The sounds were created in collaboration with Clarissa. When discussing the different sections for the piece she would describe to me what she wanted. Sometimes there were very specific elements she wanted, for example she knew she wanted ambient sounds of cooking and rinsing water in the beginning. Other times she would just explain to me what she wanted the general feel of things to be. In these instances, we usually started with general adjectives to describe the mood, tone, rhythm, and how layered she wanted everything to be. I would also ask her to describe how the movement looked (if there was any, the sound and movement were created simultaneously). I used garage band to make the sound, so I would go into the library of software instruments and pick the one I felt best fit what she was looking for. From there I would send her drafts and she would send me back edits and we would tweak things as we went along.

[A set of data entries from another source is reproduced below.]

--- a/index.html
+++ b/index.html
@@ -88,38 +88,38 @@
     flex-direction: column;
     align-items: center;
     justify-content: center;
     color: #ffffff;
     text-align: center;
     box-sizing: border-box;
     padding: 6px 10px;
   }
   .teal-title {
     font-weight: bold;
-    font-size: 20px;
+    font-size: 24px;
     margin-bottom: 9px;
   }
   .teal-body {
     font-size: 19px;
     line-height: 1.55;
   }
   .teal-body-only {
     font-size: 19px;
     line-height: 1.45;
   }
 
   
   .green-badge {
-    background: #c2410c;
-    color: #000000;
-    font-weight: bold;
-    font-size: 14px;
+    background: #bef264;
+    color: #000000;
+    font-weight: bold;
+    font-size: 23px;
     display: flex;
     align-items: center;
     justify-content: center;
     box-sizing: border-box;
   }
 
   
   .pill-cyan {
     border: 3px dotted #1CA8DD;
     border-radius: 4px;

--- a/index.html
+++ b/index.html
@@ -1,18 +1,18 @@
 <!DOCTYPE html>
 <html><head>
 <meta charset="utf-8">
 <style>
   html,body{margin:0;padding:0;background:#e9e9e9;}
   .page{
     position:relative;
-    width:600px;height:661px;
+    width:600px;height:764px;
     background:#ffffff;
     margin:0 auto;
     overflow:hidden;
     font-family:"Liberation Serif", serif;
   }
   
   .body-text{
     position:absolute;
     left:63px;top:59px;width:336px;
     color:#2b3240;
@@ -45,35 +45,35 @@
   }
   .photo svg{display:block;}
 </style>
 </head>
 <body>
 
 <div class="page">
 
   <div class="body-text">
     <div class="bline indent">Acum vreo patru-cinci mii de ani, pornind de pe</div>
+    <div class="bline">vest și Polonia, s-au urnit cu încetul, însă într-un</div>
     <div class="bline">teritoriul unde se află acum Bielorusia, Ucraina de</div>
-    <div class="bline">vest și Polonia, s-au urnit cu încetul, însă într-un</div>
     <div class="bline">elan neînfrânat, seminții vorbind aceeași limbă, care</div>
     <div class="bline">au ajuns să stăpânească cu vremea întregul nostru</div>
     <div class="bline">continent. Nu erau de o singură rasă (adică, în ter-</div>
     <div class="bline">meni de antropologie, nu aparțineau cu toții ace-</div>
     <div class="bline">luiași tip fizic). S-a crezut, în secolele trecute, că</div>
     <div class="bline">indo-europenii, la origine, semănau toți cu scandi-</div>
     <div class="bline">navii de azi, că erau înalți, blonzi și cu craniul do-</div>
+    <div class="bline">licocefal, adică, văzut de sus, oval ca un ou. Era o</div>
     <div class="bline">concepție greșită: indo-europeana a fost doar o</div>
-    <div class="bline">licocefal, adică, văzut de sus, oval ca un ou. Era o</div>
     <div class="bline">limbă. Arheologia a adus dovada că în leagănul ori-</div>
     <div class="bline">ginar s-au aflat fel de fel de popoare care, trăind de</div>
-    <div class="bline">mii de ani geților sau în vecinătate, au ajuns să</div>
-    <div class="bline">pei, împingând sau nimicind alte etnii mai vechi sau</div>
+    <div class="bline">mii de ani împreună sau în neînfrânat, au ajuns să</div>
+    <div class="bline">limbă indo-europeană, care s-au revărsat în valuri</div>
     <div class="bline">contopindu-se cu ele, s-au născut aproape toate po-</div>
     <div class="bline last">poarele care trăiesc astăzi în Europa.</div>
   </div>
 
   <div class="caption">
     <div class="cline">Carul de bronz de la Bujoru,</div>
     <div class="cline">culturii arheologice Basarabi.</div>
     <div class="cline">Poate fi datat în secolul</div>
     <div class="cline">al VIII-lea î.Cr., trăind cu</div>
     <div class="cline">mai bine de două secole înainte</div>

The sound changed multiple times during this process. There were many sections of sound that was created and ultimately not used in the final piece. As the cast created the movement and learned more about themselves the intent behind the piece changed, therefore the sound did as well. The interviews especially took on a completely different use. By the end of rehearsals the cast had felt that they had changed so much while creating the piece they didn’t feel that their interviews accurately portrayed the way they claimed and navigated their identity. In the end, instead of using the interviews to give more context/information, they were used as pure sound to enhance the movement/spoken text. Those of us who created the piece knew what the interviews held, and what we knew shaped what we decided to show in the final draft.
What was your favorite moment of the piece?
My favorite moment of the piece was actually not sound related at all- it was the spoken text halfway through the piece. I flew into San Francisco to see the show, and it was my first time seeing all of the movement in full from start to finish, as well as my first time hearing the text and seeing the costumes and lighting. When the piece started, and the lights came up, I was immediately taken by the striking image of six Asian American woman sitting on stage. It was the first time I had ever seen a piece that was created and performed solely by Asian American women. And it didn’t end there! The spoken text covered what it felt like to experience racism, the phrases, jokes, and stereotypes we deal with everyday. It covered what it meant to be mixed, and how that was a whole different experience as well. It was one of the first times I felt that I was truly being represented on stage; it was I feeling that I had previously believed I had felt before and was surprised when I realized that I hadn’t. This was a first.
Would you do something like this in the future?
Absolutely. This experience made me realize how important it is to collaborate with other Asian American artists, and how important it is to create diverse art that speaks to us and represents us. I am thankful that this project brought me six more Asian American sisters, and I am excited to see the work that everyone will continue to make going forward.